- [Problem details]: Copy every line from the records below that holds the word "right".

- [Excerpted records]:
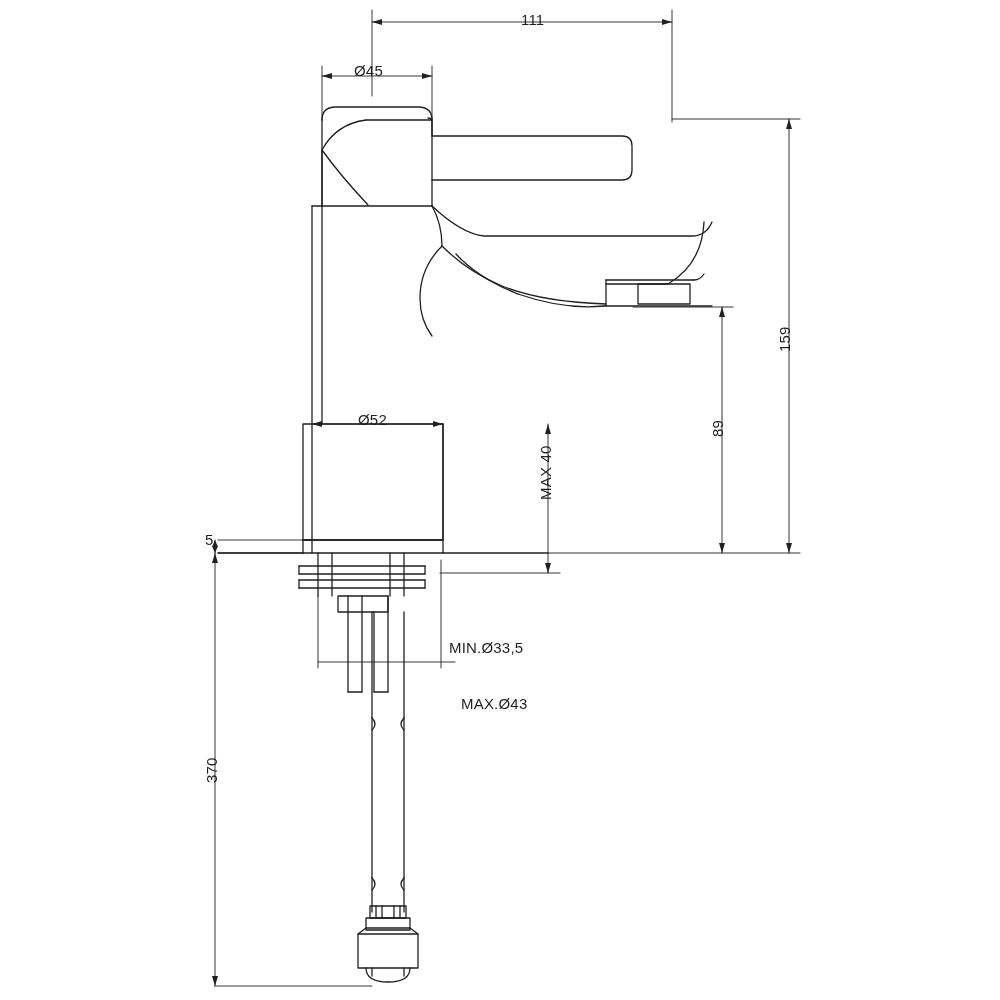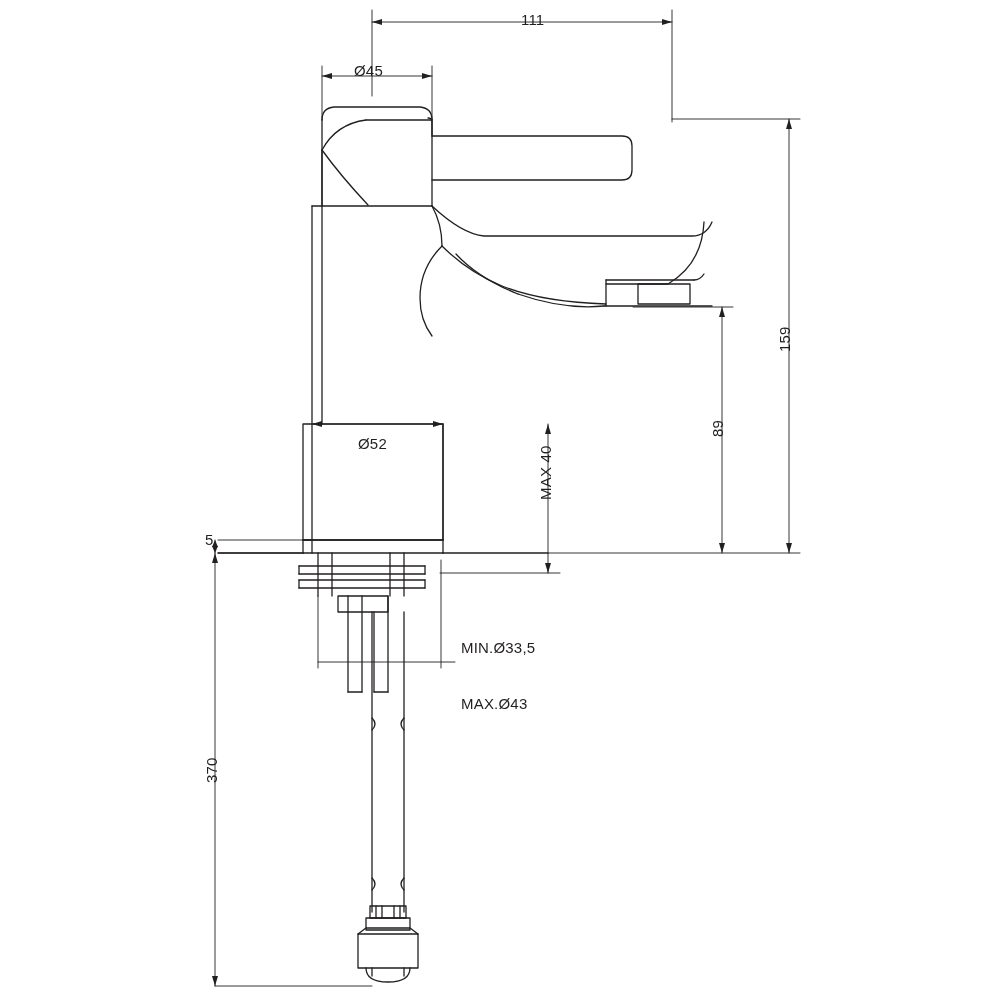--- a/index.html
+++ b/index.html
@@ -180,29 +180,29 @@
         <path d="M404 968 v8"></path>
       </g>
 
     </g>
   </svg>
 
   <div class="dim-label" style="left:521px; top:11px;">111</div>
 
   <div class="dim-label" style="left:354px; top:62px;">Ø45</div>
 
-  <div class="dim-label" style="left:358px; top:411px;margin-top:24px;">Ø52</div>
+  <div class="dim-label" style="left:358px; top:411px;">Ø52</div>
 
   <div class="dim-label rot90" style="left:776px; top:352px;">159</div>
 
   <div class="dim-label rot90" style="left:709px; top:437px;">89</div>
 
   <div class="dim-label rot90" style="left:537px; top:500px;">MAX 40</div>
 
   <div class="dim-label" style="left:205px; top:531px;">5</div>
 
   <div class="dim-label rot90" style="left:203px; top:783px;">370</div>
 
-  <div class="dim-label" style="left:461px; top:639px;text-align:right;">MIN.Ø33,5</div>
+  <div class="dim-label" style="left:449px; top:639px;text-align:right;">MIN.Ø33,5</div>
 
   <div class="dim-label" style="left:461px; top:657px;margin-top:38px;">MAX.Ø43</div>
 
 </div>
 
 </body></html>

- [Response]:
-  <div class="dim-label" style="left:461px; top:639px;text-align:right;">MIN.Ø33,5</div>
+  <div class="dim-label" style="left:449px; top:639px;text-align:right;">MIN.Ø33,5</div>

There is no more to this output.